Rishi Sunak refused to repeat the vow when challenged during an NHS visit yesterday, instead saying: “Right now, there are almost 2,000 more doctors working in general practice than in 2019.”
Prime Minister Rishi Sunak’s manifesto pledge to hire 6,000 extra GPs has been scrapped
Labour branded it “yet another broken promise”.
Shadow health minister Andrew Gwynne said: “The Conservatives have a plan for managed decline of the NHS.”
Meanwhile, it was revealed that tens of thousands of future docs will be trained by apprenticeship on the job, rather than via university.
NHS England chief Amanda Pritchard said: “Some young people want to start earning straight away.”
Standard routes currently see doctors train at university for at least five years and nurses at least three.
The NHS England chief said: “University isn’t right for every school-leaver and some young people want to start earning straight away, while others may decide on a career in healthcare later in life.

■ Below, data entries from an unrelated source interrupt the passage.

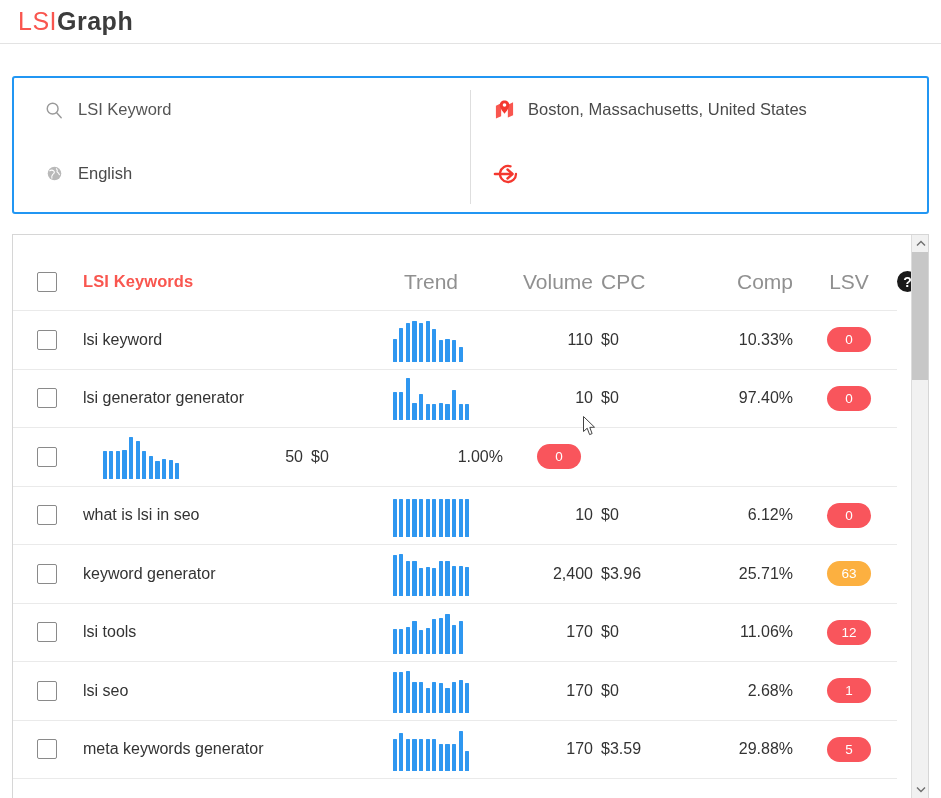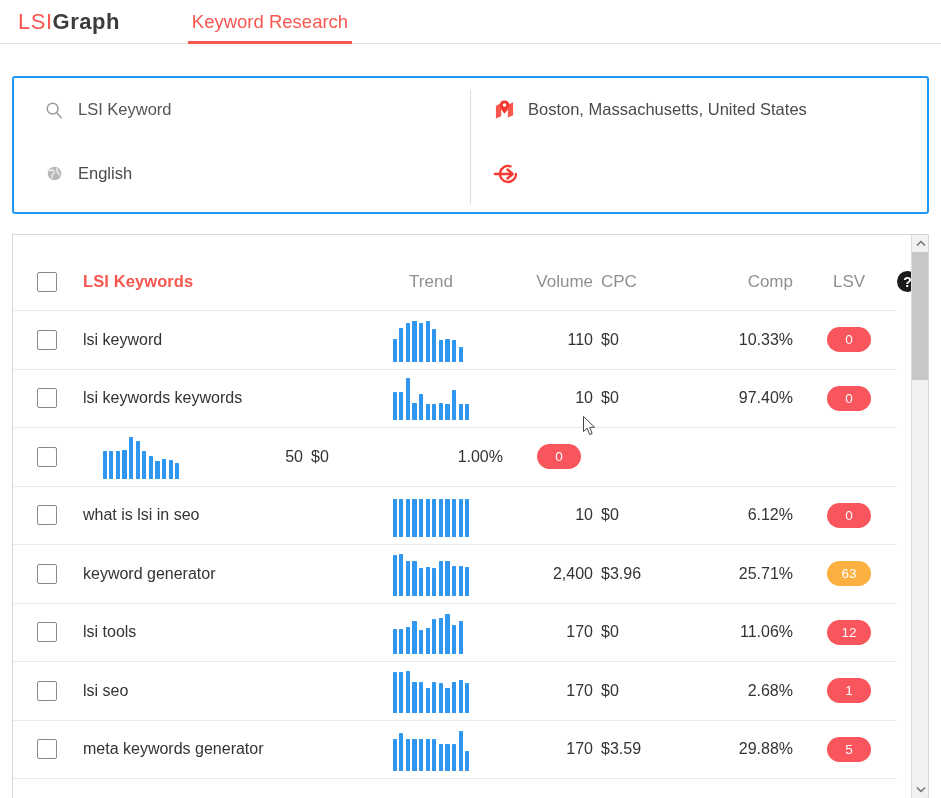"LSIGraph" .logo { font-size: 22px -> 25px }
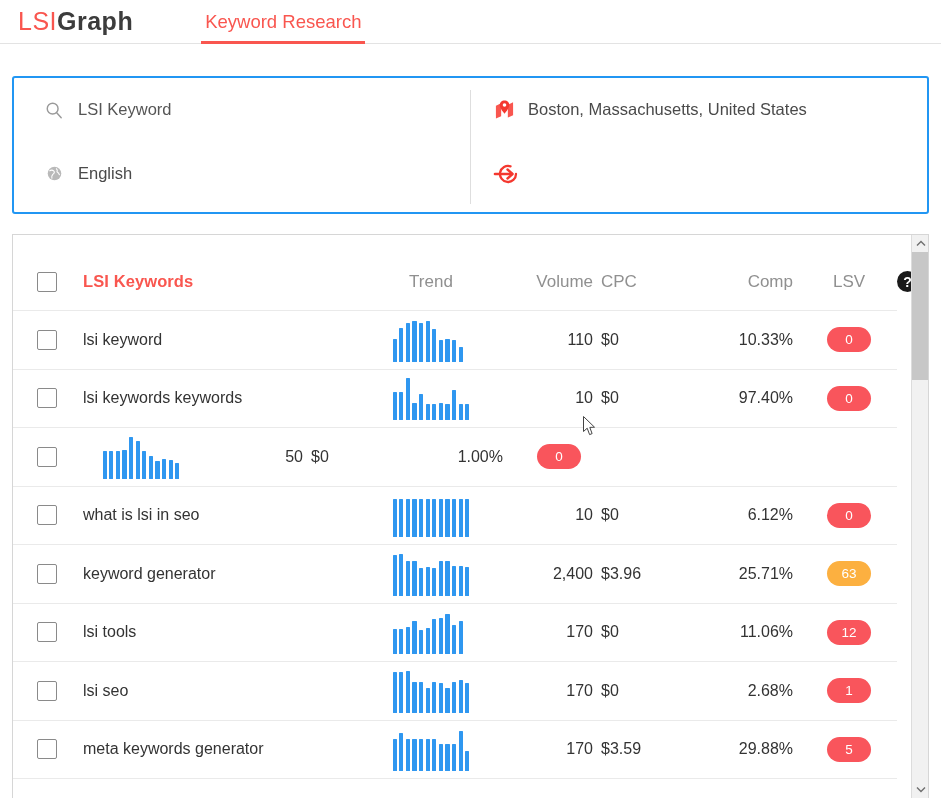"Keyword Research" div.nav-tabs { html: <div> <div> <span>Keyword Research</span> </div> </div> -> none }
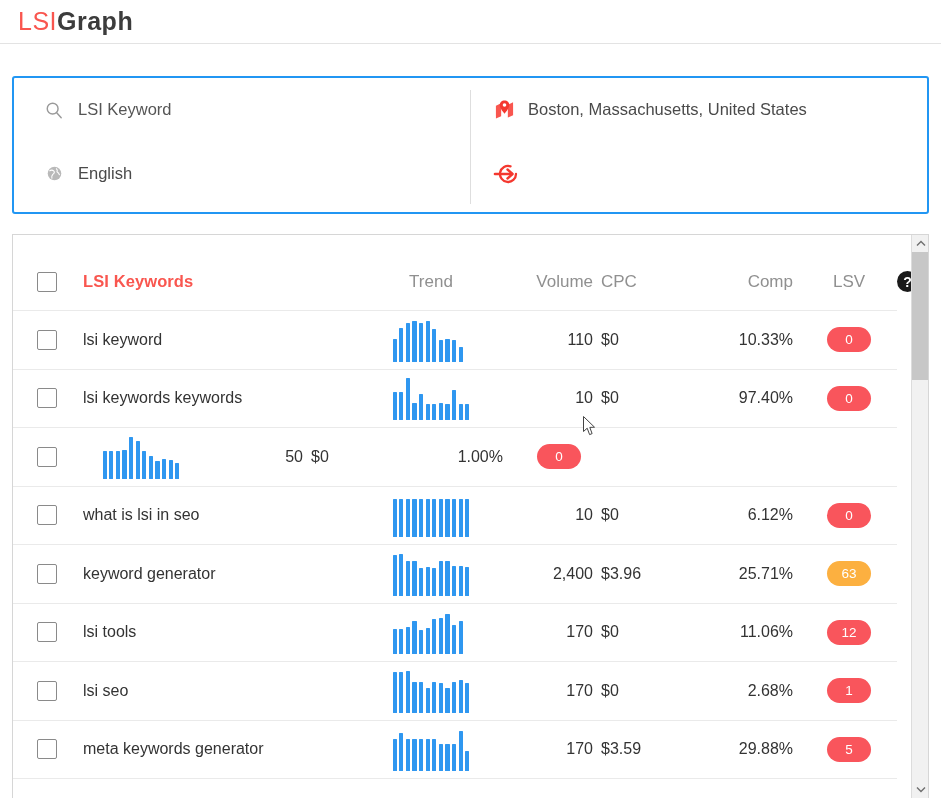"Trend" .hdr { font-size: 17px -> 21px }
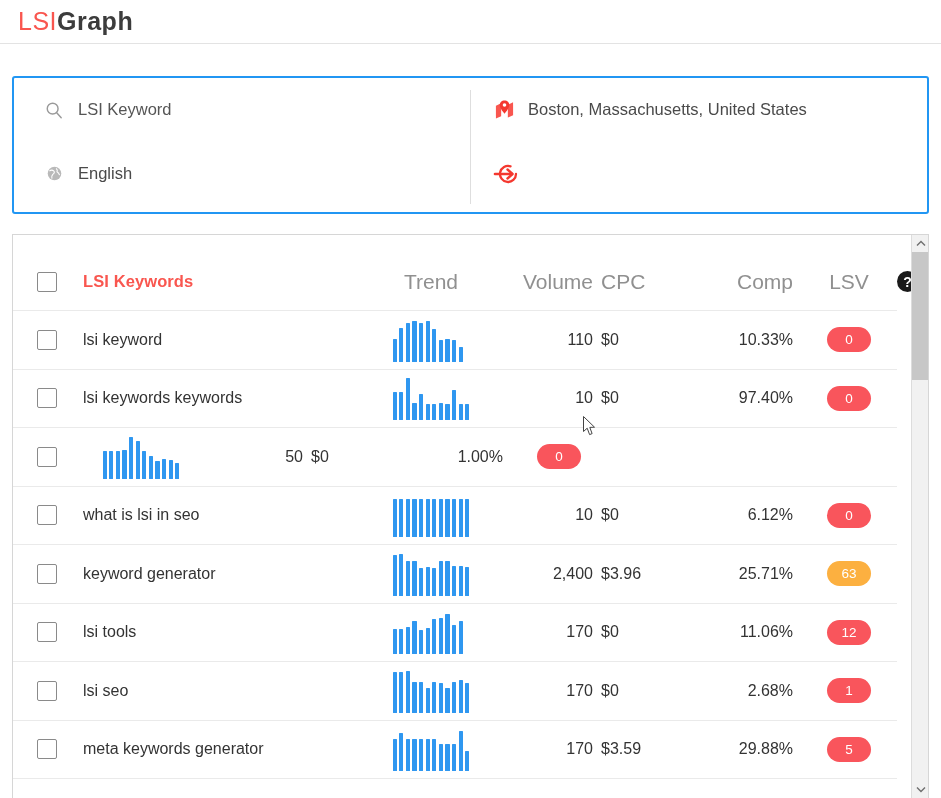"lsi keywords keywords" span.kwtext { text: keywords keywords -> generator generator }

“This radical new approach could see tens of thousands of school-leavers becoming doctors and nurses, or other key healthcare roles, after being trained on the job over the next 25 years.
“But this move isn’t just something that will benefit school leavers of the future.
“Young people finishing their A-levels this summer can apply for the first ever medical degree apprenticeship next year.
“There are already hundreds of other apprenticeship schemes offering a route into the NHS, from pharmacist assistants, ambulance practitioners, through to HR schemes.”